Todo el material que ha ido acumulando a lo largo de la vida no ha sido suficiente para darle seguridad en el encuentro con otra “instancia móvil” que es la persona. Si ha tenido suerte y a lo largo de su formación ha asimilado y comprendido determinadas técnicas y herramientas, la capacidad de reflexión le posibilitará acceder a ellas con considerable atino.
Si por el contrario, lo que ha ido haciendo durante toda su formación es acumular sin contemplaciones la materia vertida por el profesor de un modo unidireccional a la espera de ser devuelta a final de curso, nos encontraremos con que las técnicas se han olvidado o, en el mejor de los casos, se recuerdan pero no cuadran con la persona que tenemos ante nosotros.
Un profesional de las personas debe basar su modo de acción en la reflexión. Ha de permitirse poder pensar, confundirse, reconstruirse, y permanecer en la duda. Ha de tener un conocimiento del funcionamiento del ser humano suficiente para poder pensar desde él. Si lo tiene, sabrá que las teorías son aproximaciones y sobre ellas debe de erigirse el conocimiento cambiante.
El curso sobre psicoanálisis aplicado a los profesionales que trabajan con personas que proponemos en E-Thinking Formación reclama la reflexión como punto de partida. El material ha de permitir al alumno reflexionar sobre lo que va aprendiendo en relación con lo que ya sabe y lo que es, ya que en última instancia, su persona es la herramienta de trabajo.

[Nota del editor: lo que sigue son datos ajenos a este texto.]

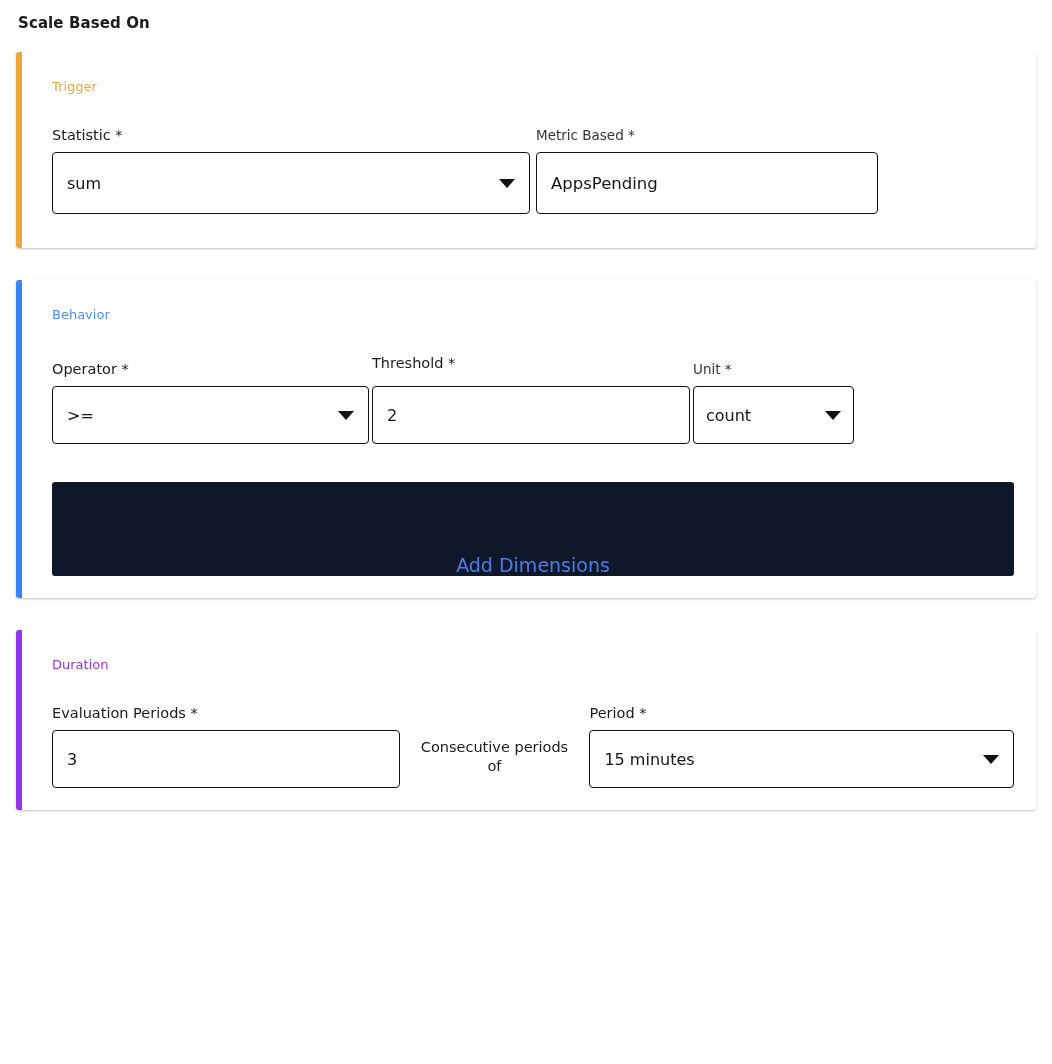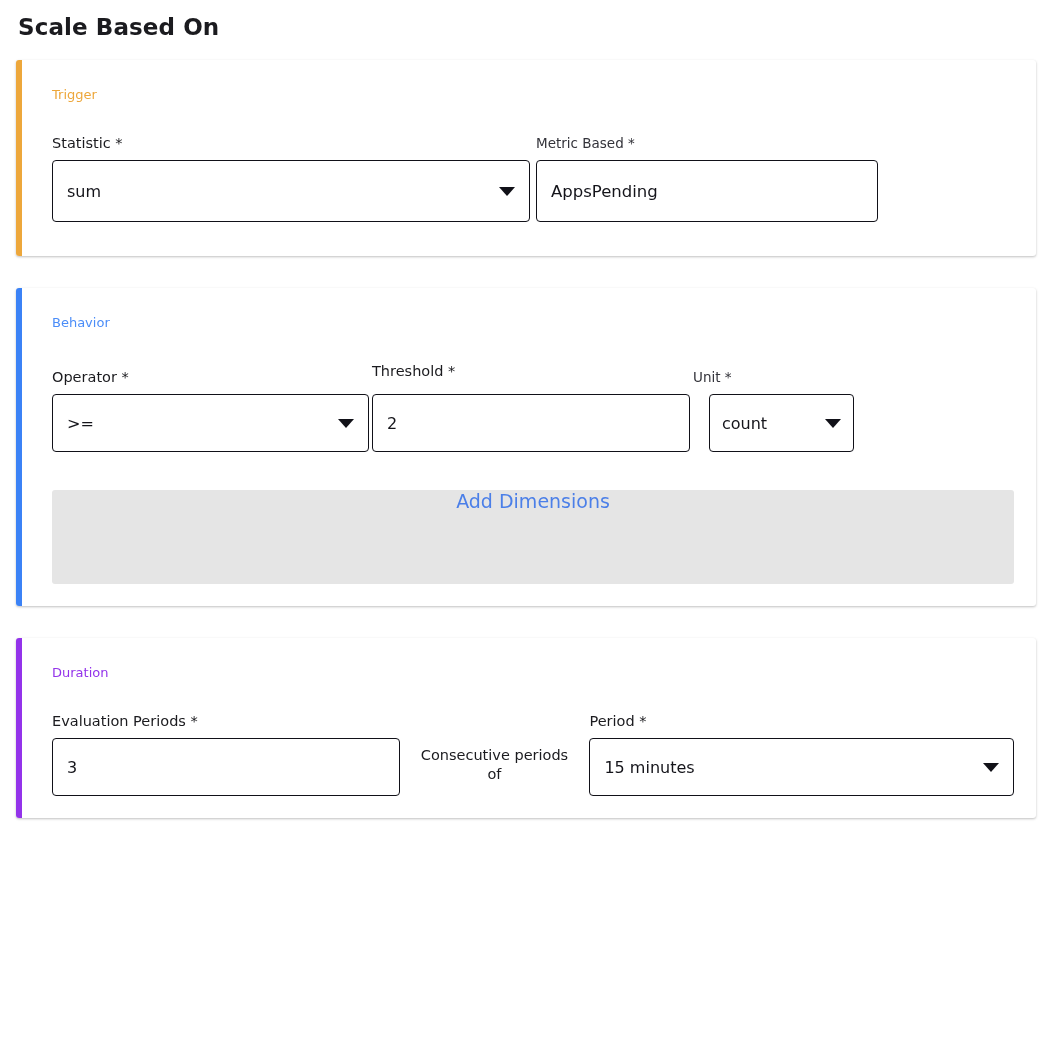--- a/index.html
+++ b/index.html
@@ -19,7 +19,7 @@
     padding: 14px 16px 0 16px;
   }
   .page-title {
-    font-size: 23px;
+    font-size: 15px;
     font-weight: bold;
     color: #1b1b1f;
     margin: 0 0 20px 2px;

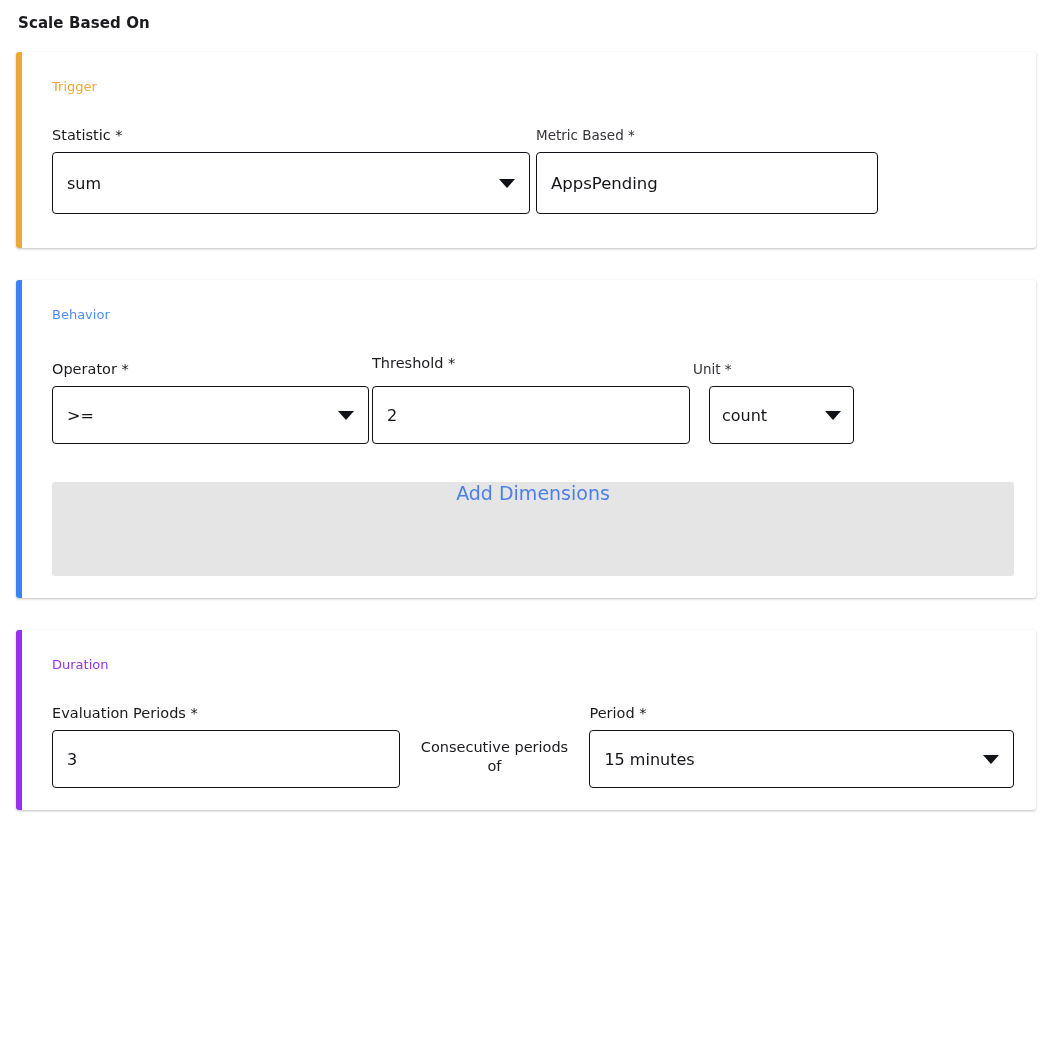--- a/index.html
+++ b/index.html
@@ -124,7 +124,7 @@
   #behavior-operator { width: 317px; }
   #behavior-threshold { width: 318px; margin-left: 3px; gap: 6px; }
   #behavior-unit { width: 161px; margin-left: 3px; }
-  #behavior-unit .select-box { padding: 0 12px; height: 58px; margin-left: 16px; }
+  #behavior-unit .select-box { padding: 0 12px; height: 58px; }
 
   
   #duration-periods { width: 352px; }

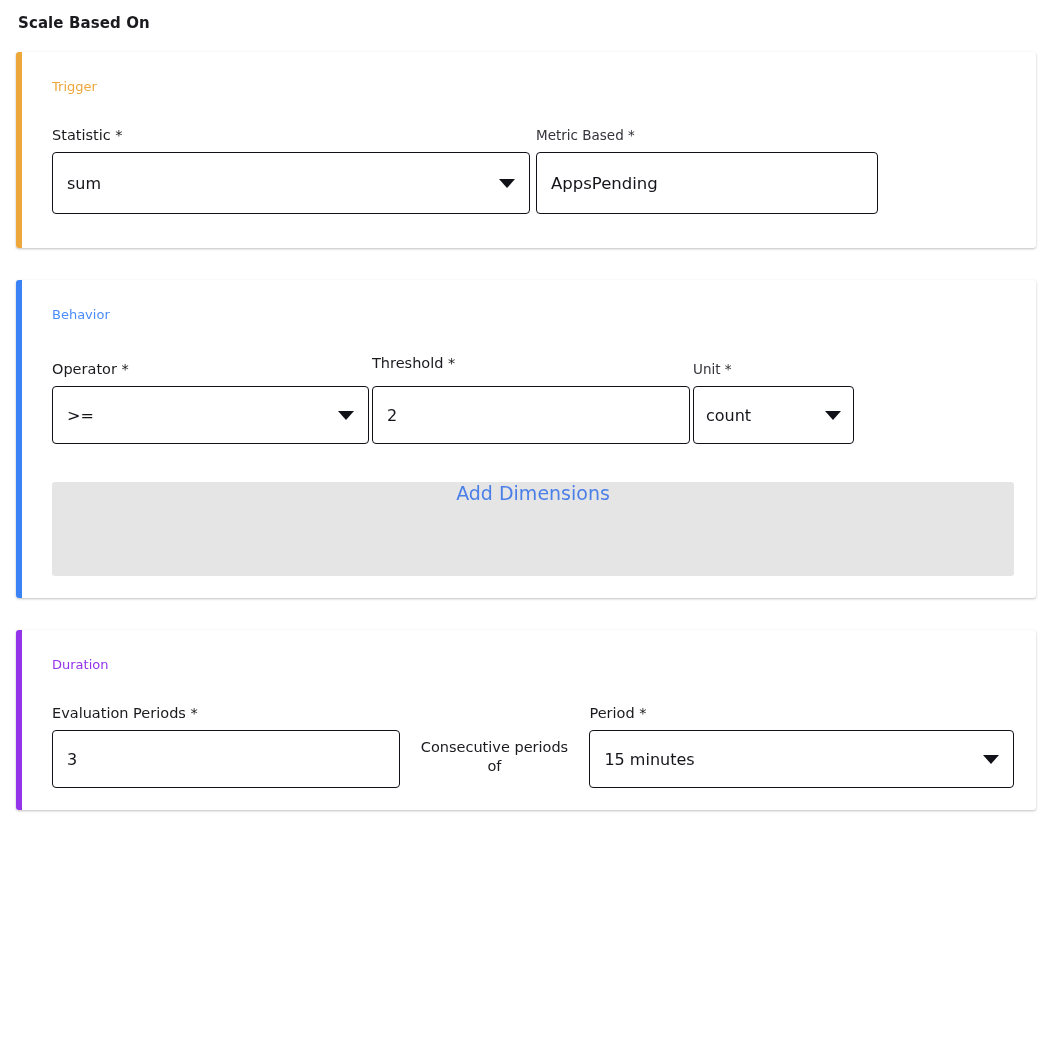--- a/index.html
+++ b/index.html
@@ -102,11 +102,11 @@
   }
   .add-dimensions {
     margin-top: 38px;
-    background: #e5e5e5;
+    background: #0f172a;
     border-radius: 3px;
     height: 94px;
     display: flex;
-    align-items: flex-start;
+    align-items: flex-end;
     justify-content: center;
     font-size: 19px;
     color: #4b7fe8;

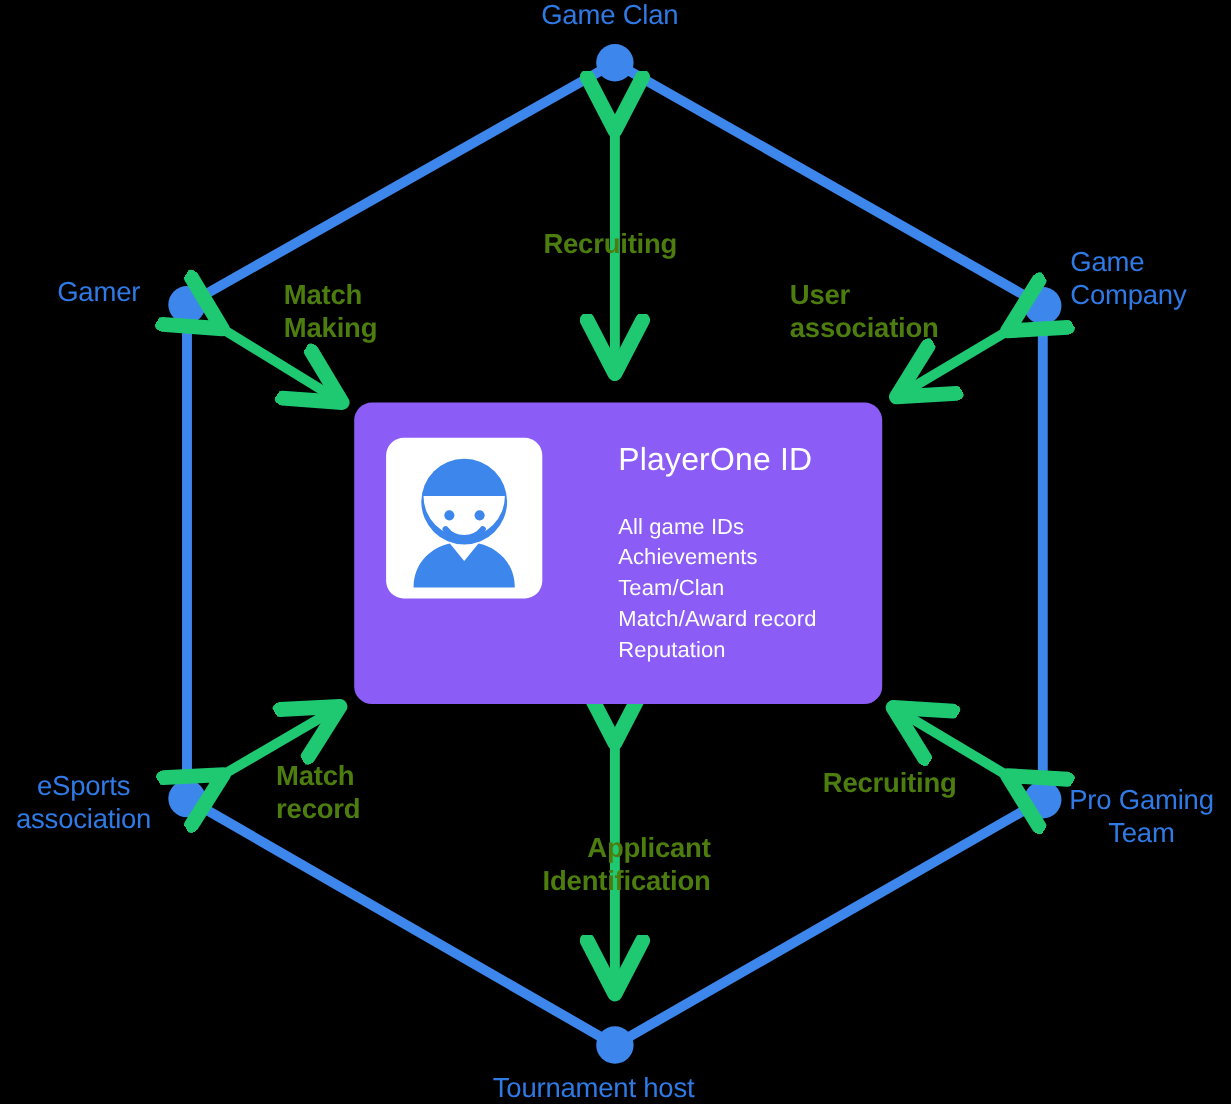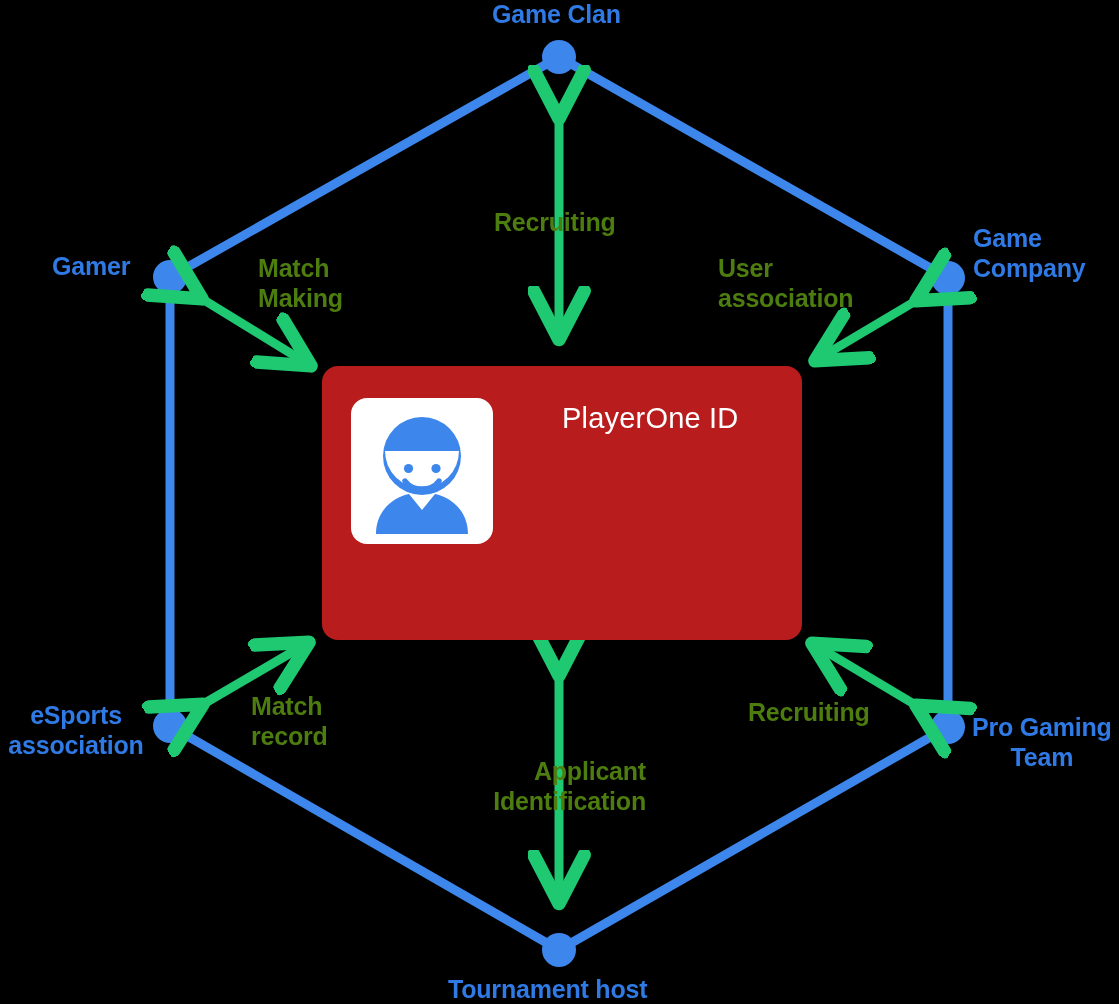--- a/index.html
+++ b/index.html
@@ -27,7 +27,7 @@
   .node-label {
     position: absolute;
     color: #2f7ae5;
-    font-weight: bold;
+    font-weight: normal;
     font-size: 25px;
     line-height: 1.18;
     letter-spacing: -0.2px;

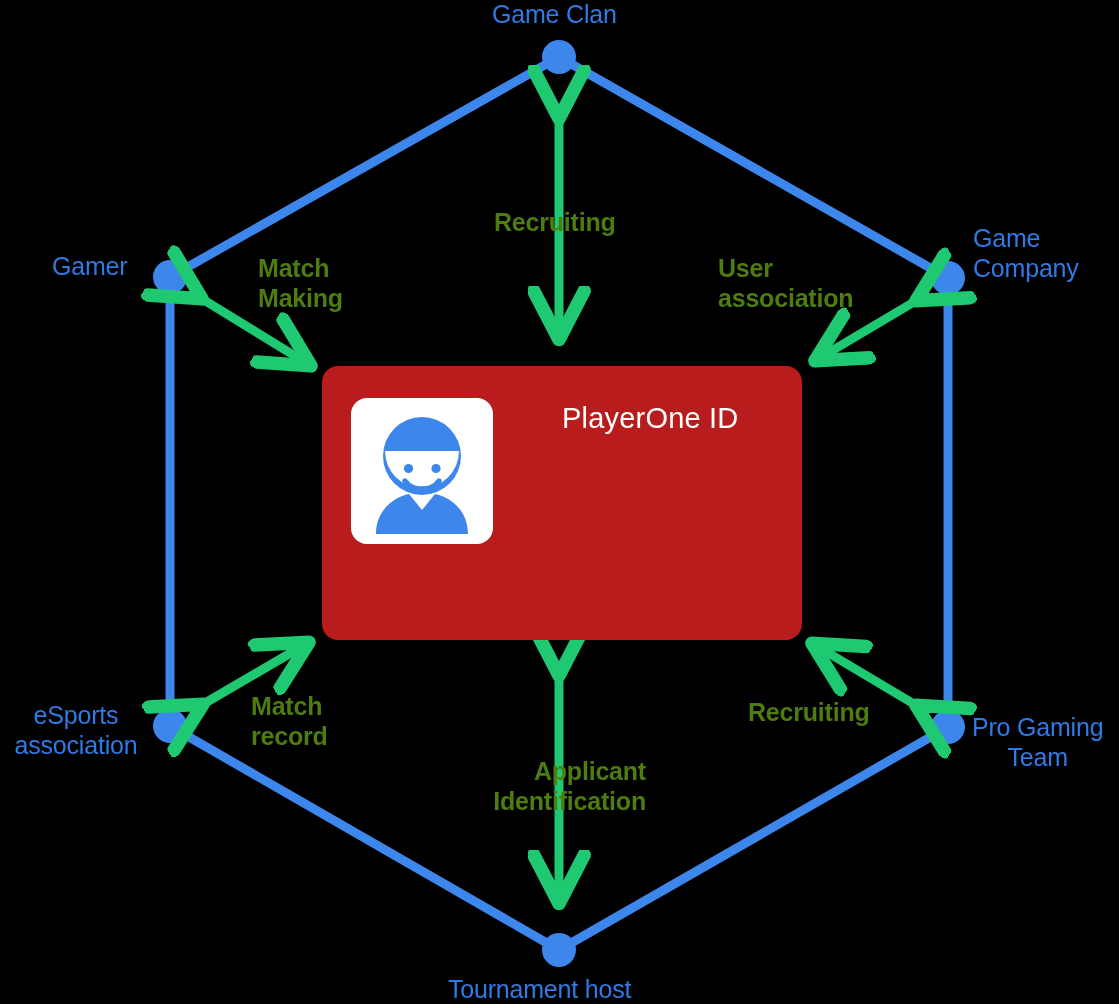--- a/index.html
+++ b/index.html
@@ -64,7 +64,7 @@
     top: 366px;
     width: 480px;
     height: 274px;
-    background: #b91c1c;
+    background: #8b5cf6;
     border-radius: 16px;
     box-sizing: border-box;
   }

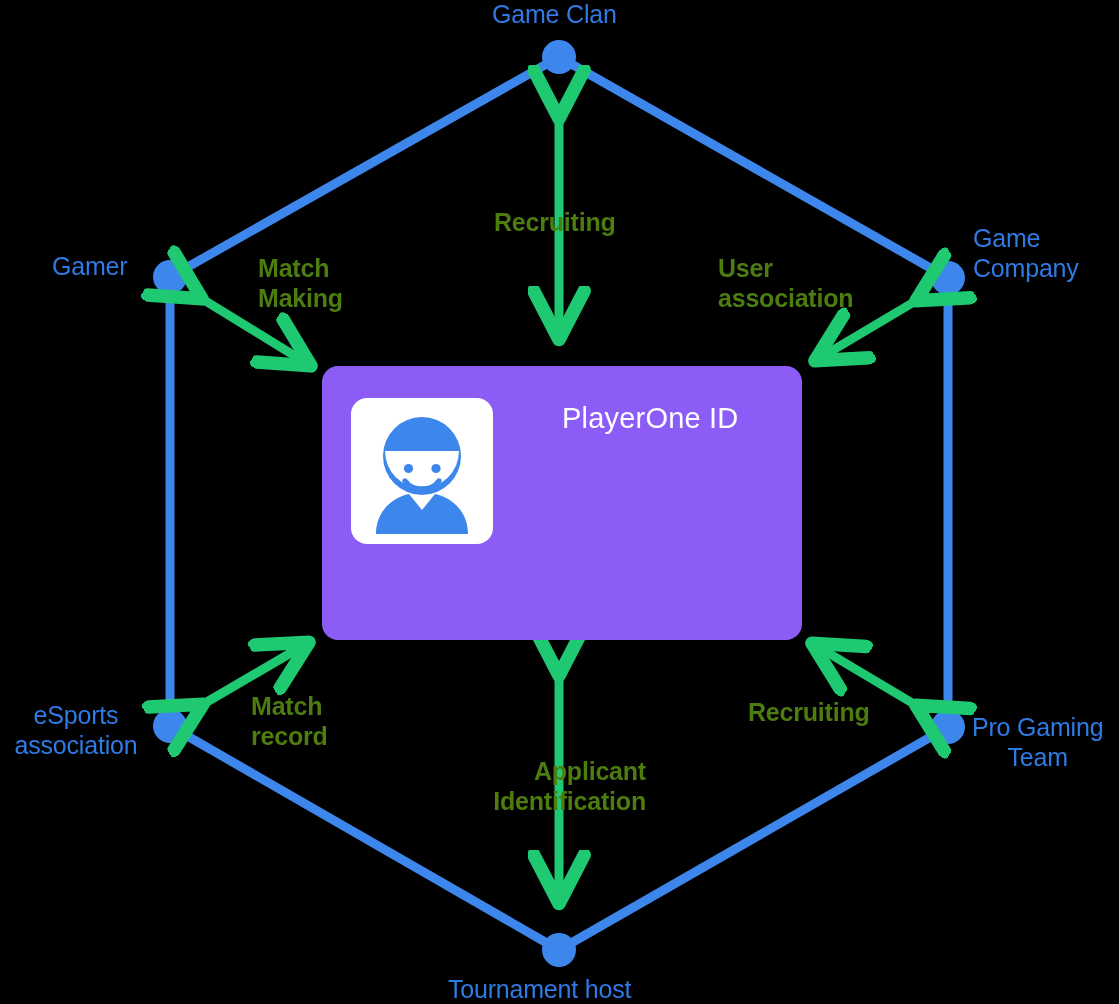--- a/index.html
+++ b/index.html
@@ -174,6 +174,13 @@
 
     <div id="card-title">PlayerOne ID</div>
 
+    <div id="card-attrs">
+      <div>All game IDs</div>
+      <div>Achievements</div>
+      <div>Team/Clan</div>
+      <div>Match/Award record</div>
+      <div>Reputation</div>
+    </div>
   </div>
 
 </div>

El estudio de determinados mecanismos psicológicos y de las propuestas que describen cómo se va perfilando la identidad afectará al alumno directamente obligándole a reflexionar sobre sí mismo, su manera de sentir y de trabajar.

La reflexión no sólo puede quedarse en lo profesional, sino que exigirá plantearse cuestiones personales.

Esto abrirá dos líneas de trabajo, una, la referente al material del curso que se establece con las actividades y las dudas del tema, otra, con las conclusiones personales que cada uno irá sacando a la hora de relacionarse de un modo deliverado con la información.
La reflexión ha de convertirse en modus operandi del profesional que trabaja con la persona, al mismo nivel que la duda y la curiosidad sobre la que erigir un conocimiento cambiante y siempre ampliable.